But I think we do have a explicit-generic [I know that seems contradictory, but it isn't.] standards. And much evolves from that, explicitly and implicitly.
The vast middle sets up the field---then other influences alter/channel it.
Take killing. One extreme kind of person is OK with it. They aren't all psychopaths/warped minds who enjoy killing, either---but their default is a shrug.
The other extreme is people who just can't abide killing, at all, ever.
The vast middle---most people have an explicit-generic dislike of killing people...most are even a bit disgusted by killing animals, if they have to do it themselves.
I know it is popular/common to say "people are three meals away from barbarism" or whatever.
But that appears to be false. Barbarism happens---but what is more surprising is how often it DOESN't happen. Large swaths of the population have to be trained and prepared to enact barbarism.
It's not all inculcation---and a serious mass of the inculcation is to teach us to act in ways that we have an explicit-generic standard against.

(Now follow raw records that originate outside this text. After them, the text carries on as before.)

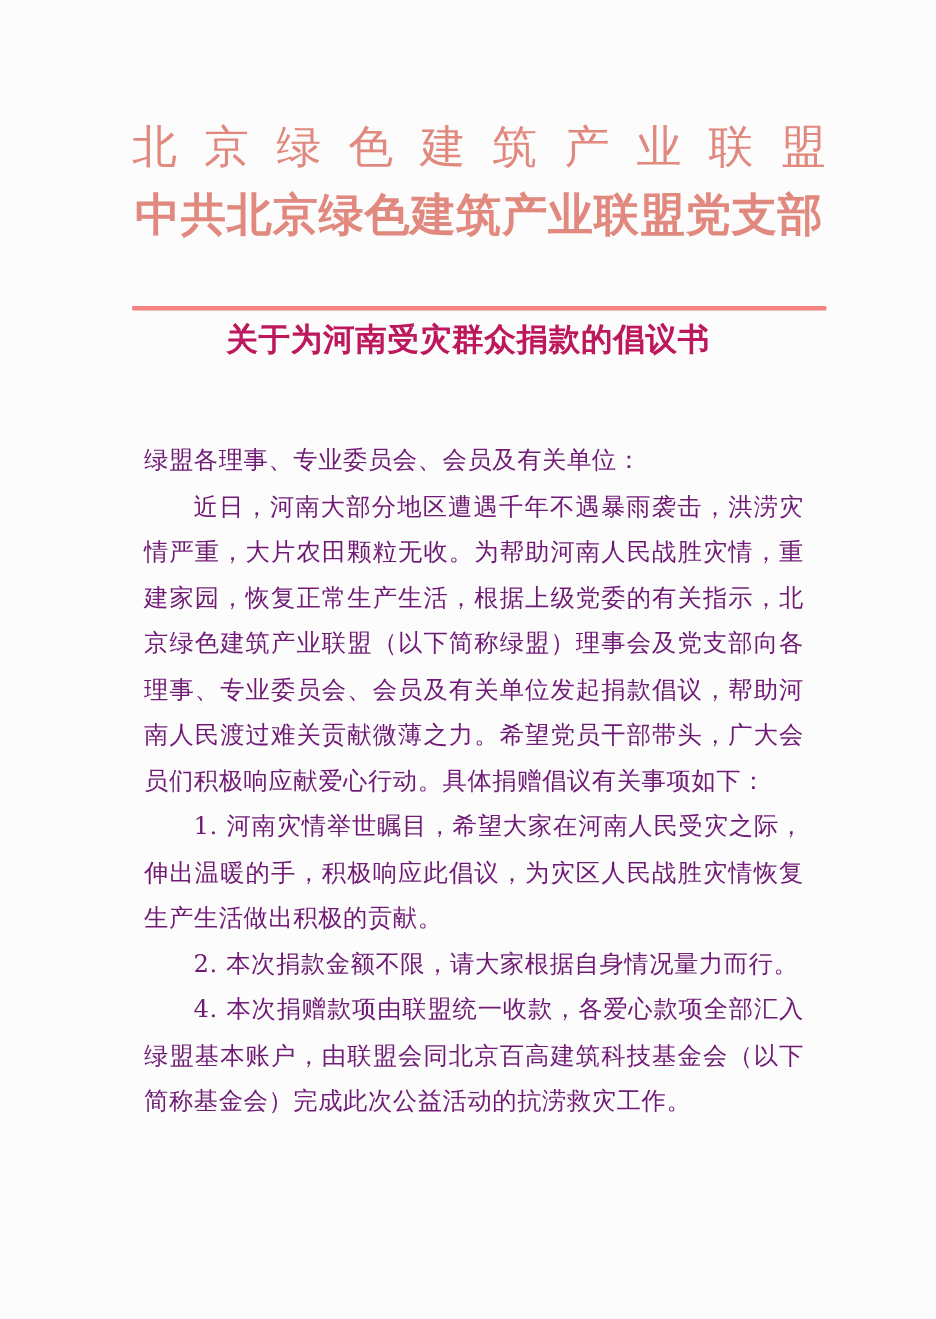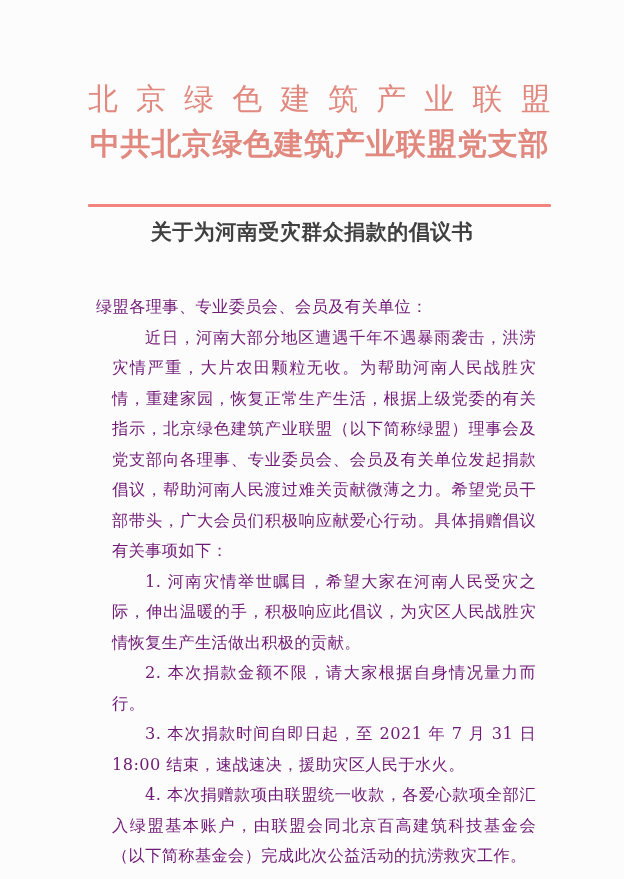"关于为河南受灾群众捐款的倡议书" .doc-title { color: #404040 -> #be185d; top: 216px -> 210px }
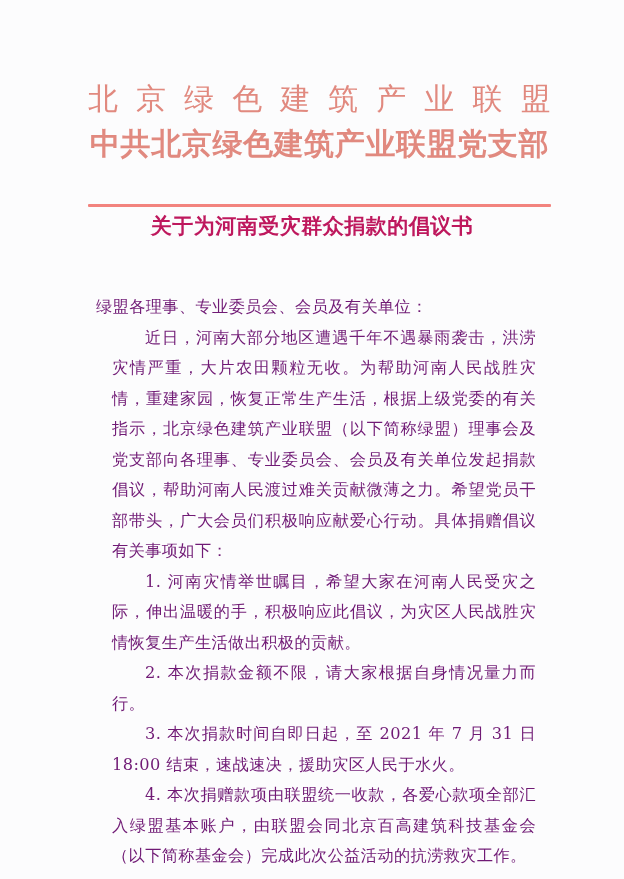"近日，河南大部分地区遭遇千年不遇暴雨袭击，洪涝灾情严重，大片农田颗粒无收。为帮助" .para.indent { margin-left: 16px -> none }
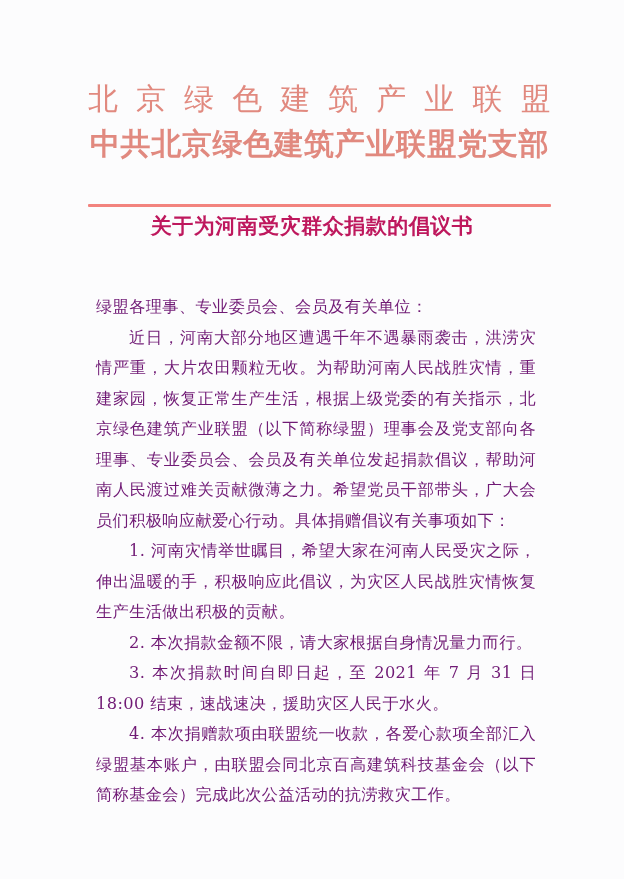"3. 本次捐款时间自即日起，至 2021 年 7" p.para { html: <p>3. 本次捐款时间自即日起，至 2021 年 7 月 31 日 18:00 结束，速战速决，援助灾区人民于水火。</p> -> none }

Mig--I'd agree that there isn't an opposition, exactly, between the general and particular. But there is distinction and dissonance. Partly just the ordinary gap between abstract and material. Also, generals will always suffer from incompleteness and/or arbitrariness. And last because nearly all particulars are not wholly contained within on structure. Take killing above---an act of killing, at least those between potential agents, can almost never be judged solely from/on a moral perspective/basis.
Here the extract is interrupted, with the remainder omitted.